CMC going to scale in Mali, Mozambique, Senegal

The goal: a national network of at least 50 CMCs in each of the three countries – Mali, Mozambique and Senegal.
The first phase: some 20 CMCs in each country are now being planned in a two-year initial project phase implemented by UNESCO with funding from the Swiss Agency for Development and Cooperation (SDC).

The launch: the scale-up initiative was launched during the World Summit on the Information Society (WSIS) in Geneva in December 2003 by Mr. Koïchiro MATSUURA, Director-General, UNESCO, Mr. Walter FUST, Director-General, SDC, President Amadou Toumani TOURE (Mali), President Joaquim CHISSANO (Mozambique) and President Abdoulaye WADE (Senegal).

The project implementation: UNESCO, together with the national governments, is implementing the first phase of the scale-up with national project teams in each country. The Organization is actively seeking to build up a strong partnership to support and expand the scale-up initiative.

The project rationale: UNESCO’s pilot Community Multimedia Centre (CMC) programme was established in 2001 to address the problems of lack of access to information and knowledge at the grass-root level.
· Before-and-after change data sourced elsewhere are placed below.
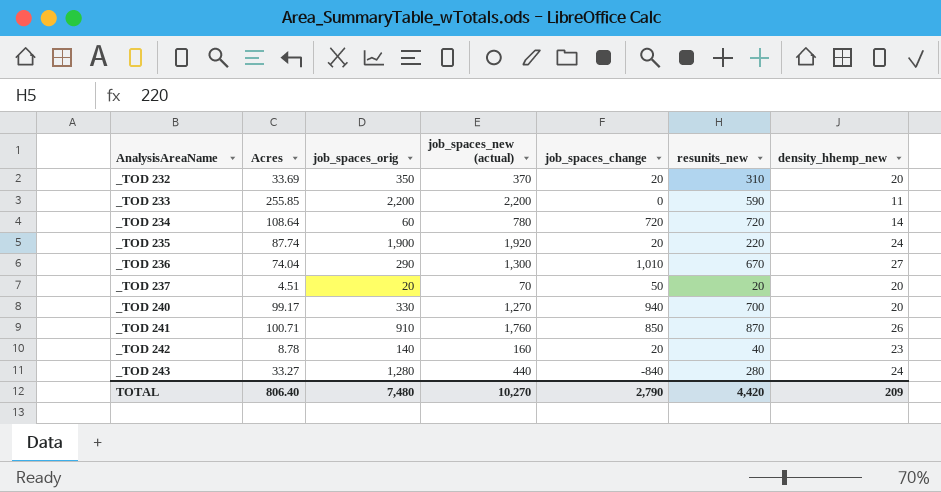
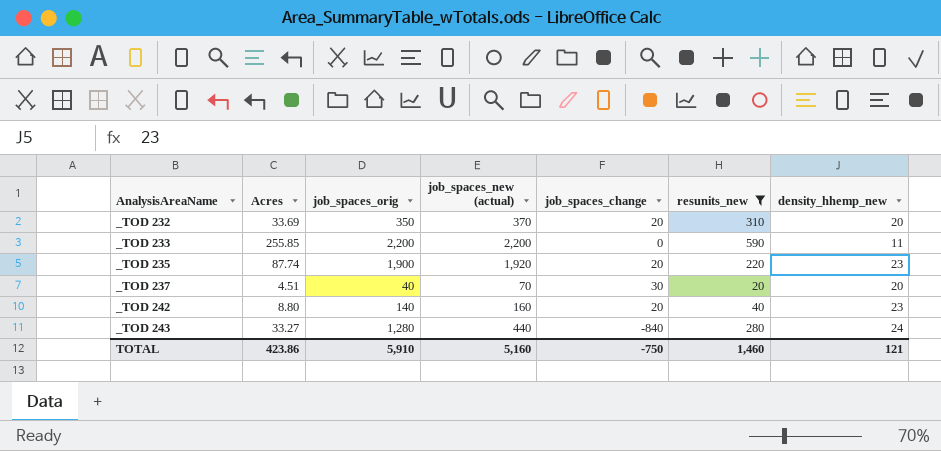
filter: none -> resunits_new <= 590
_TOD 235 | density_hhemp_new: 24 -> 23
_TOD 237 | job_spaces_orig: 20 -> 40
_TOD 237 | job_spaces_change: 50 -> 30
_TOD 242 | Acres: 8.78 -> 8.80
TOTAL | Acres: 806.40 -> 423.86
TOTAL | job_spaces_orig: 7,480 -> 5,910
TOTAL | job_spaces_new (actual): 10,270 -> 5,160
TOTAL | job_spaces_change: 2,790 -> -750
TOTAL | resunits_new: 4,420 -> 1,460
TOTAL | density_hhemp_new: 209 -> 121

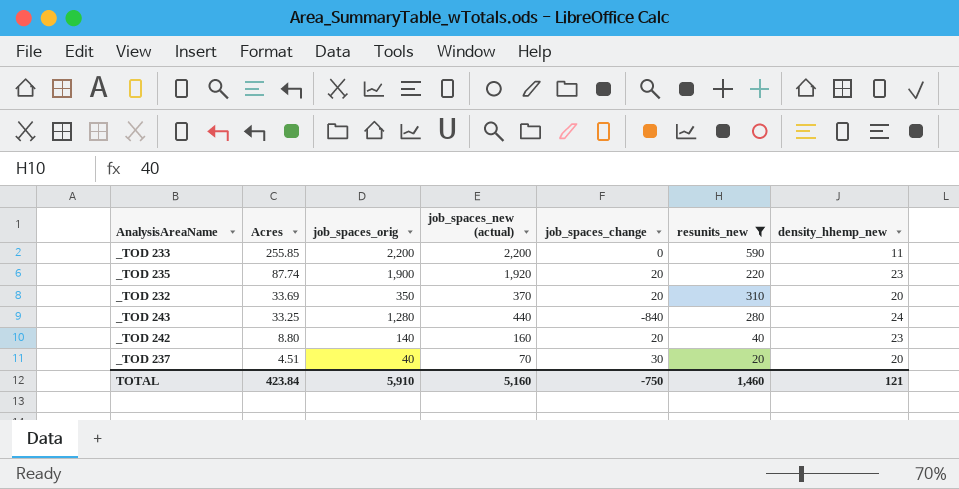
row order: AnalysisAreaName ascending -> Acres descending
_TOD 243 | Acres: 33.27 -> 33.25
TOTAL | Acres: 423.86 -> 423.84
The first pilot CMCs – some 40 today in over 15 developing countries in Africa, Asia and the Caribbean – have demonstrated that they can be a tremendous platform for social and economic development, offering a way to combine traditional knowledge with the enormous reserve of information provided by the Internet.

However, these CMCs remain pilot projects, reaching only limited numbers of people. Although harnessing ICTs can clearly contribute to development and play an important role in the attainment of Millennium Development Goals, isolated pilot ICT projects cannot contribute directly or rapidly to this process. Thus, only through scale-up can CMCs realize their potential to impact significantly on economic and social development, education, good governance and preservation of cultural diversity.
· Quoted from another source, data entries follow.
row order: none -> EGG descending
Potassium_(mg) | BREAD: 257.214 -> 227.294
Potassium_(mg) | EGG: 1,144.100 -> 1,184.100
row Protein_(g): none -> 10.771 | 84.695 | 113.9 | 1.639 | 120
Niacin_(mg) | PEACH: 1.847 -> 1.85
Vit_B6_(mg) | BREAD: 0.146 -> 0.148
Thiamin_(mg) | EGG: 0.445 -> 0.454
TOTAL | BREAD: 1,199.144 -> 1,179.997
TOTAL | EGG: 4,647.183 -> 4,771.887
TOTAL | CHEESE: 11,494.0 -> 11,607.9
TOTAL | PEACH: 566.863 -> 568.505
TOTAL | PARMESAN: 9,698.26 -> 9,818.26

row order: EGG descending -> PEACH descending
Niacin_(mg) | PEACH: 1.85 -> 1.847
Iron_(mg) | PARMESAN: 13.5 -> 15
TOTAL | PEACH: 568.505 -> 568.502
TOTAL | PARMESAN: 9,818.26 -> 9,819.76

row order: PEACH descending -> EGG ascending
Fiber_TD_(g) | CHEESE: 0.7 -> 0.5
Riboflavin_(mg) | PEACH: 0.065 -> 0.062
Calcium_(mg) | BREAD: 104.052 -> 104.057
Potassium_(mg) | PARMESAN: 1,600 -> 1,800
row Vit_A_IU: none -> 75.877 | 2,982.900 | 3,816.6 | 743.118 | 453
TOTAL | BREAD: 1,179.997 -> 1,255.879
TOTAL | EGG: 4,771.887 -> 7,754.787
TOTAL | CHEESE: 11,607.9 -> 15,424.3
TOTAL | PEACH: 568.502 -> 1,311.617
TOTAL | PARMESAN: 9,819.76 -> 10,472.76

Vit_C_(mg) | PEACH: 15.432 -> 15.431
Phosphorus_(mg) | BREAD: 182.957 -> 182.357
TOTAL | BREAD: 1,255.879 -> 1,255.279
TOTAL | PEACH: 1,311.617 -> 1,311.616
The challenge of going to scale was recognized during the pan-African symposium “Community Multimedia Centres - Digital Opportunities for Africa”, organized by UNESCO and AMARC in Dakar, Senegal in June 2003. At that meeting, many international development partners currently involved in ICT4D activities (information and communication for development) agreed there is an urgent need to demonstrate that pilot ICT projects can break out of the “perpetual pilot” syndrome and go to scale.
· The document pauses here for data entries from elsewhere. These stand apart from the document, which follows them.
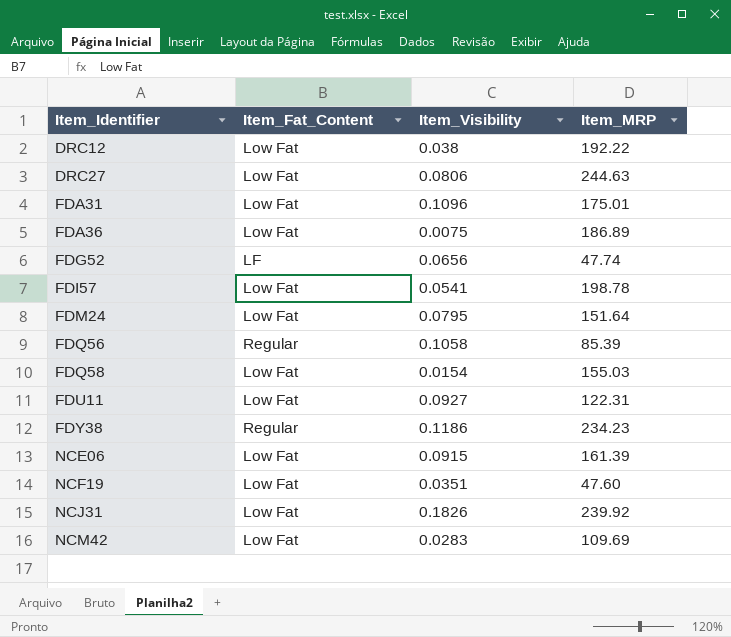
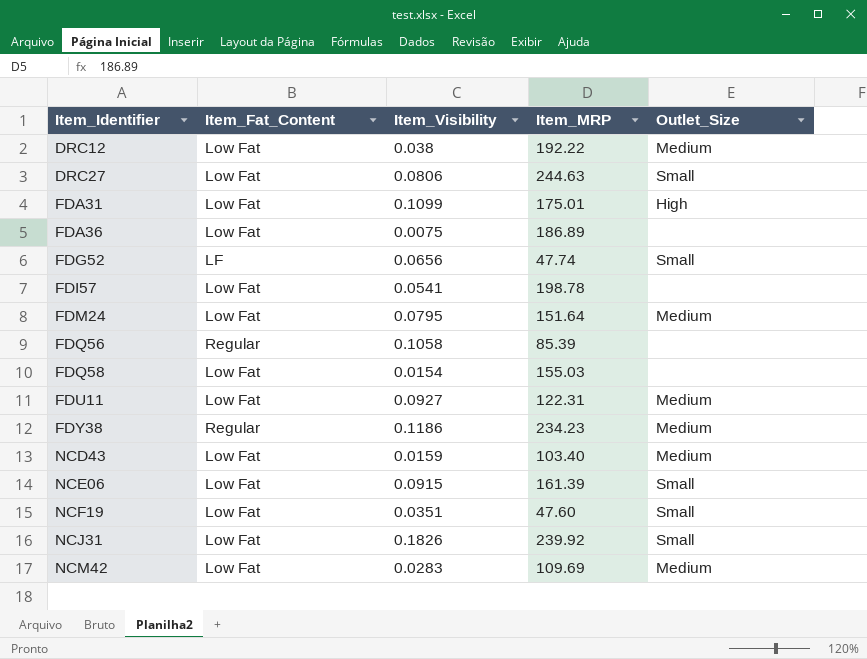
column Outlet_Size | position: none -> 5
FDA31 | Item_Visibility: 0.1096 -> 0.1099
row NCD43: none -> Low Fat | 0.0159 | 103.40 | Medium

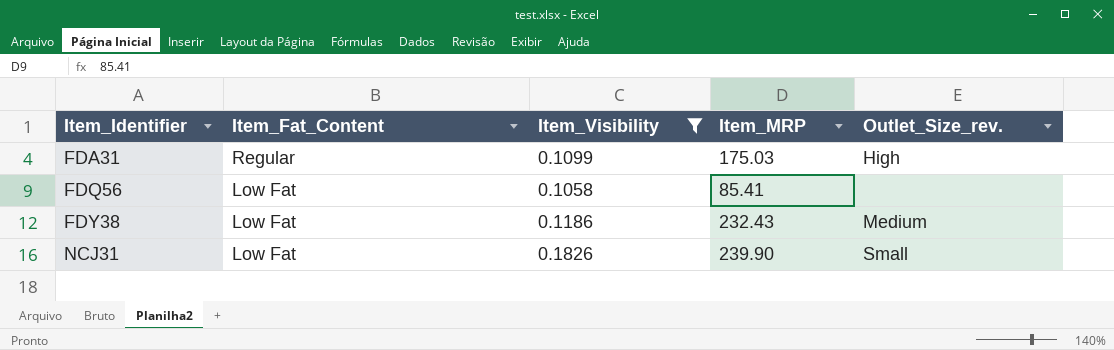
filter: none -> Item_Visibility >= 0.1058
column name: Outlet_Size -> Outlet_Size_rev.
FDA31 | Item_Fat_Content: Low Fat -> Regular
FDA31 | Item_MRP: 175.01 -> 175.03
FDQ56 | Item_Fat_Content: Regular -> Low Fat
FDQ56 | Item_MRP: 85.39 -> 85.41
FDY38 | Item_Fat_Content: Regular -> Low Fat
FDY38 | Item_MRP: 234.23 -> 232.43
NCJ31 | Item_MRP: 239.92 -> 239.90

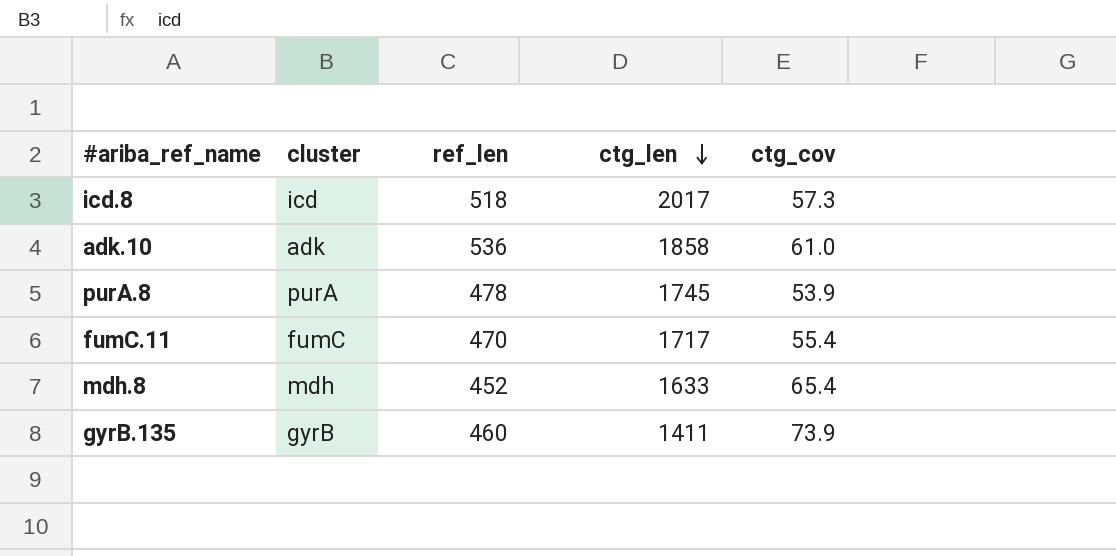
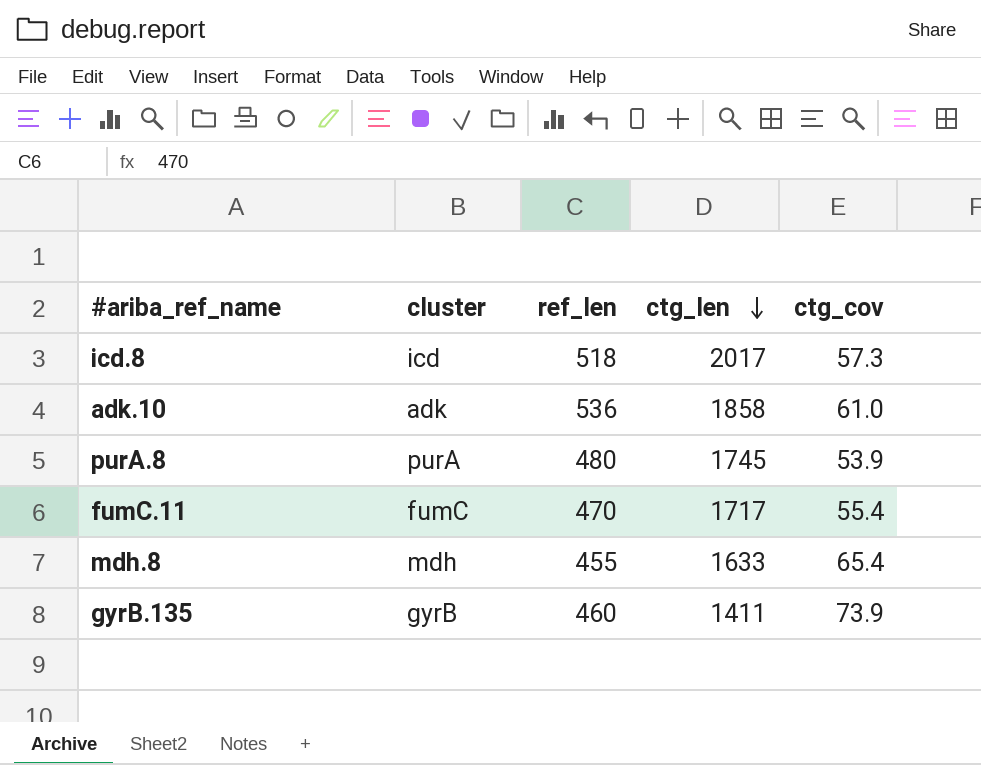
purA.8 | ref_len: 478 -> 480
mdh.8 | ref_len: 452 -> 455

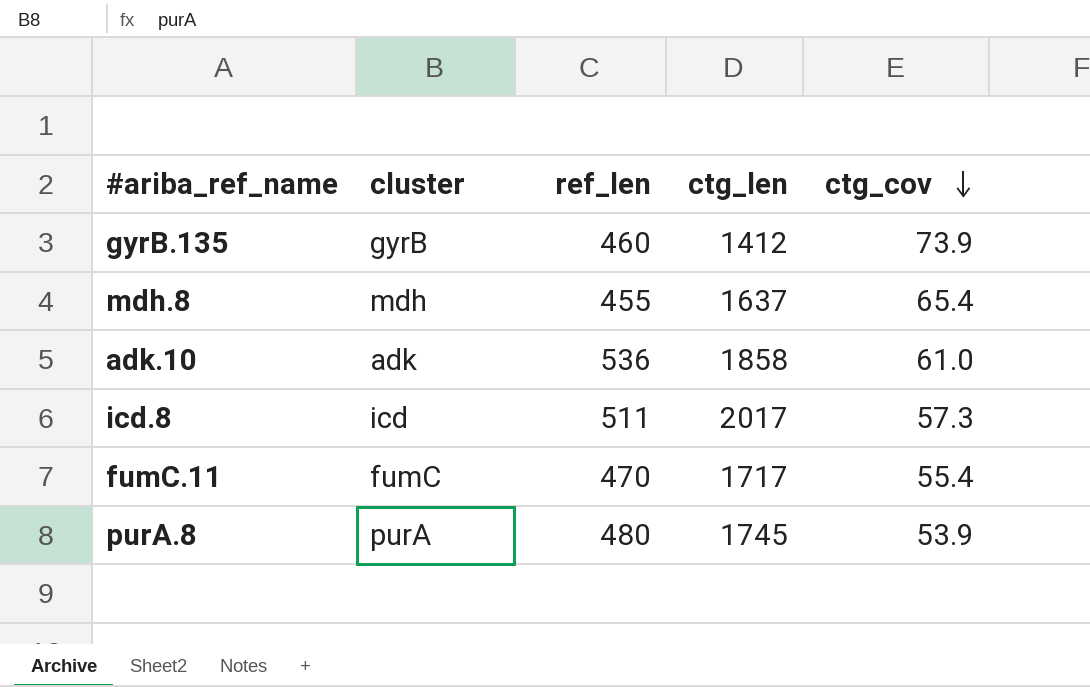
row order: ctg_len descending -> ctg_cov descending
gyrB.135 | ctg_len: 1411 -> 1412
mdh.8 | ctg_len: 1633 -> 1637
icd.8 | ref_len: 518 -> 511

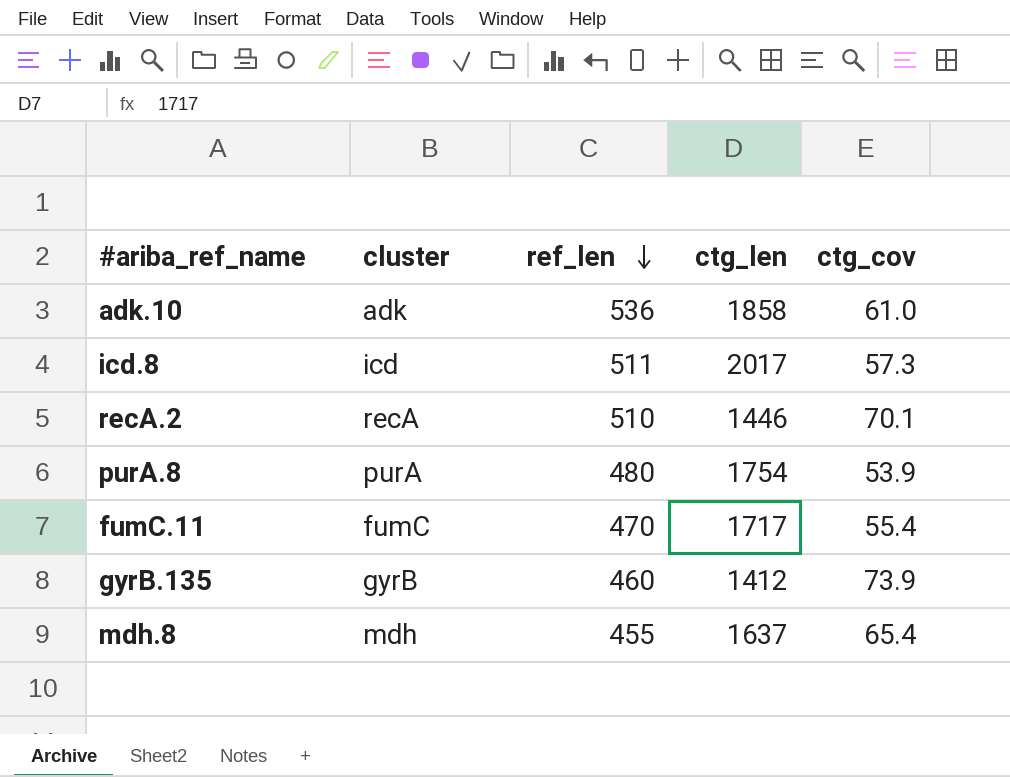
row order: ctg_cov descending -> ref_len descending
row recA.2: none -> recA | 510 | 1446 | 70.1
purA.8 | ctg_len: 1745 -> 1754

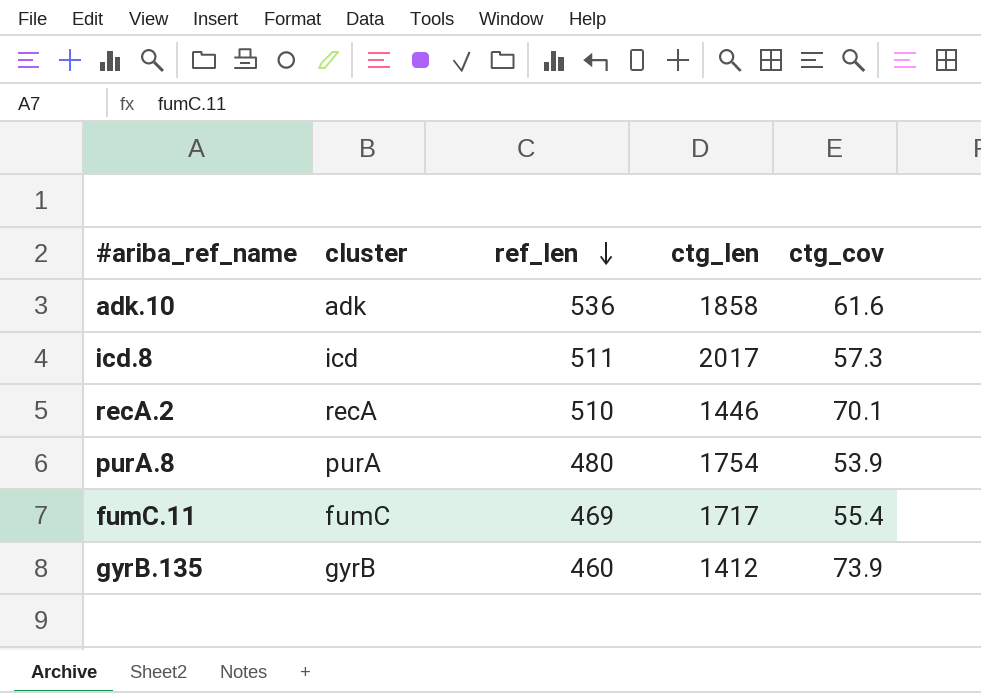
row mdh.8: mdh | 455 | 1637 | 65.4 -> none
adk.10 | ctg_cov: 61.0 -> 61.6
fumC.11 | ref_len: 470 -> 469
UNESCO and the Swiss Agency for Development and Cooperation subsequently proposed a scale-up initiative to the Heads of State of Mali, Mozambique and Senegal. All three agreed to champion the initiative and participated in the launch during the World Summit on the Information Society (WSIS) in Geneva in December 2003, together with the Director-General of UNESCO, Mr Koïchiro Matsuura and SDC Director-General Mr Walter Fust.

The scale-up project comes within the framework of the WSIS Declaration of Principles and Plan of Action and of the Global Knowledge Partnership (GKP). It also reflects the goals of the New Partnership for Africa’s Development initiative (NEPAD), which promotes development of ICTs as one of its key action areas. The U.N. ICT Task Force also offers an important reference in terms of priorities, goals and objectives set by the international community.

The CMC scale-up initiative has “stretch” targets: it is beginning with enough funds to create around 20 CMCs in each of the three countries. But from the start, the stated aim has been to see 50 CMCs established in each country. Moreover, that target of 50 is only the minimum UNESCO estimates is needed to create critical mass- enough to begin really to impact on development. If this scale-up project is to be fully successful, it should not only reach the target of 50, but go beyond, led by national partners and with broad-based support from development partners.